Dekuk Şelalesi, bir maden şirketinin işlettiği taş ocağının dağdaki patlama faaliyetleri sonucu tahrip oldu. Defne ilçesi, Harbiye Mahallesi’nde meydana gelen olay, halk ve kurumlar tarafından tepki çekmeye devam ediyor. Olayla ilgili olarak Antakya Çevre Koruma Derneği suç duyurusunda bulundu. Antakya Ticaret ve Sanayi Odası Başkanı ise bölgenin koruma altına alınması için hukuki süreci başlattıklarını belirtti.

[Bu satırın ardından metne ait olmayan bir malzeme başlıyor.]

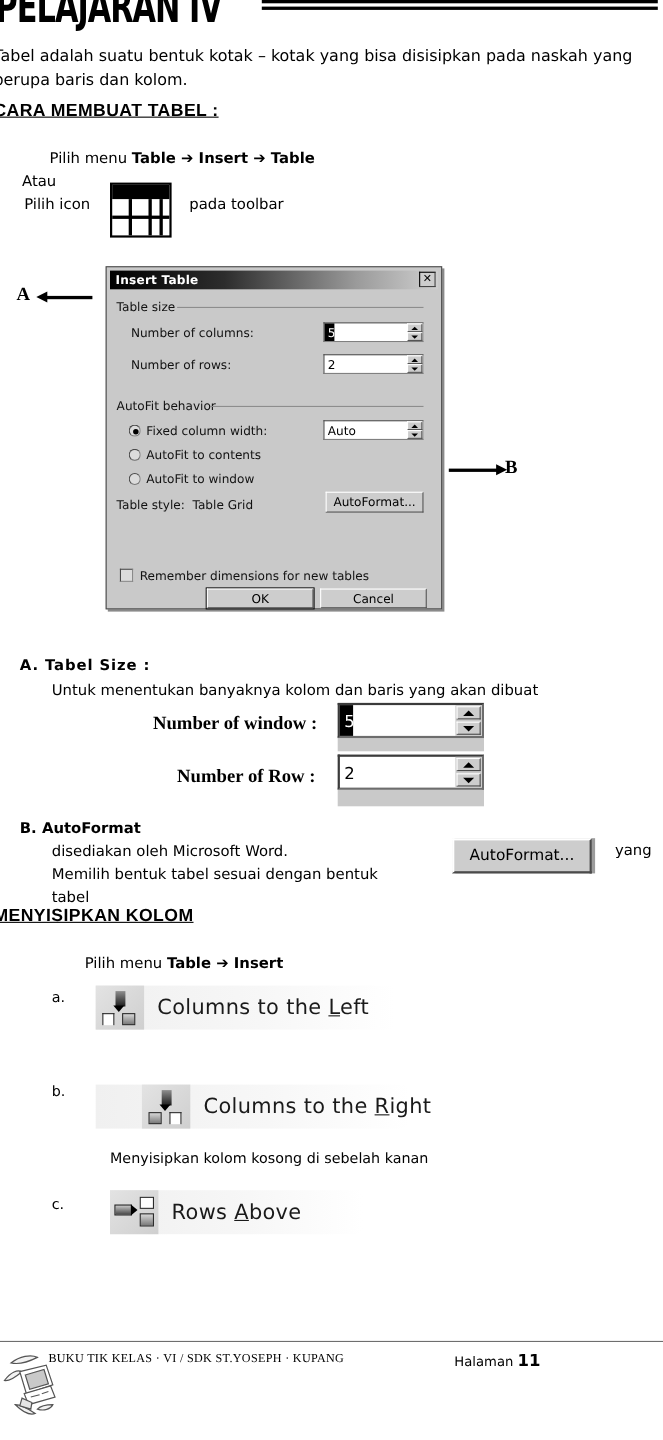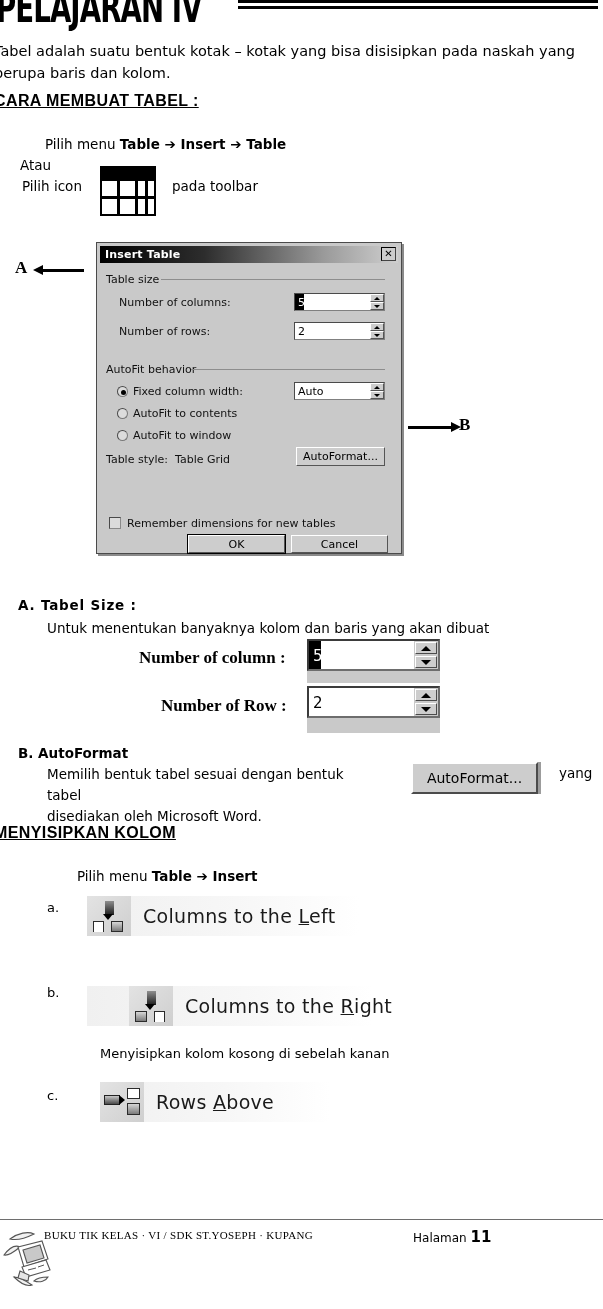"Number of column :" div.big-label { text: column -> window }
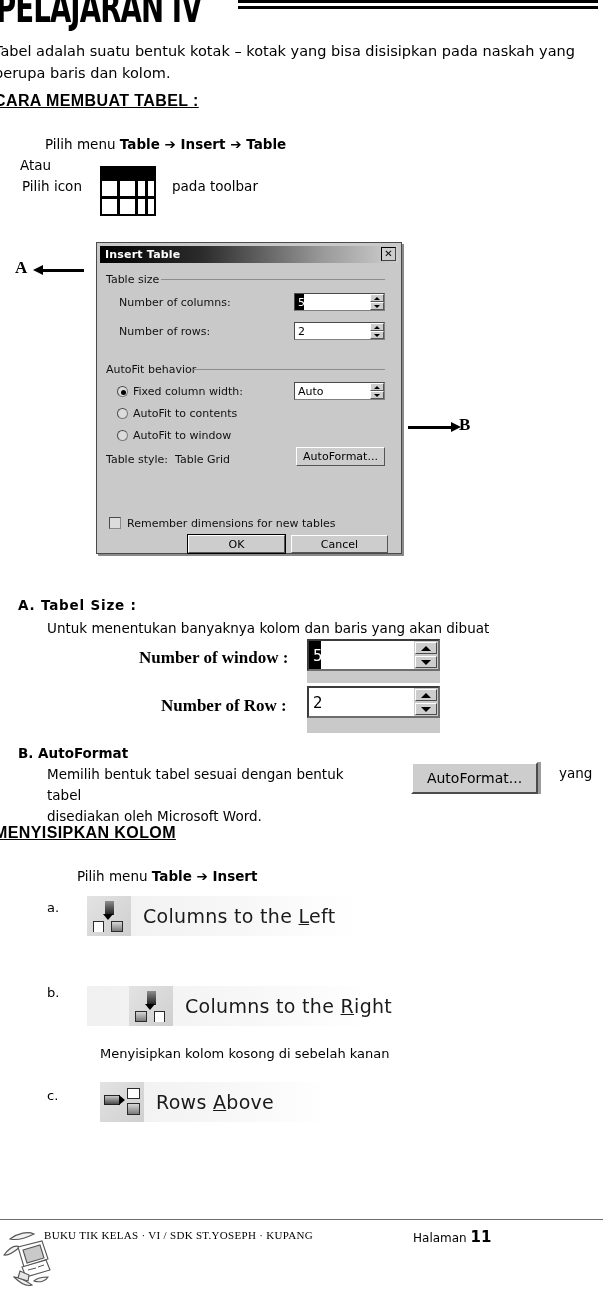"Memilih bentuk tabel sesuai dengan" div { order: before "disediakan oleh Microsoft Word." -> after "disediakan oleh Microsoft Word." }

Hatay’ın Defne ilçesine bağlı Harbiye Mahallesi’nde bulunan tarihi Dekuk Şelalesi, taş ocağı firmasının yaptığı kontrolsüz patlama sonucu büyük zarar gördü. Patlamadan dolayı etrafa saçılan kaya parçaları, hem şelaleyi hem de şelale yatağını tahrip etti. Olay sırasında bölgede piknik yapan iki vatandaş da yaralandı.
Bölge halkının uzun yıllardır piknik ve dinlenme alanı olarak kullandığı bölgenin zarar görmesi tepki çekti. Olayın ardından Hatay Valiliği, firmanın faaliyetlerini durdurduğunu duyurdu. Oysa aynı valilik, bir yıl önce 6 Şubat depremlerinin büyük yıkıma neden olduğu Hatay’da, inşaat sürecinde ihtiyaç duyulan malzemelerin temini için Mahalli Çevre Kurulu kararını yürürlükten kaldırdı. Bu sayede, ÇED raporu almadan faaliyete geçen 55 taş ocağı şehrin her tarafında kurularak nakliye maliyetinden de tasarruf etmiş oldu.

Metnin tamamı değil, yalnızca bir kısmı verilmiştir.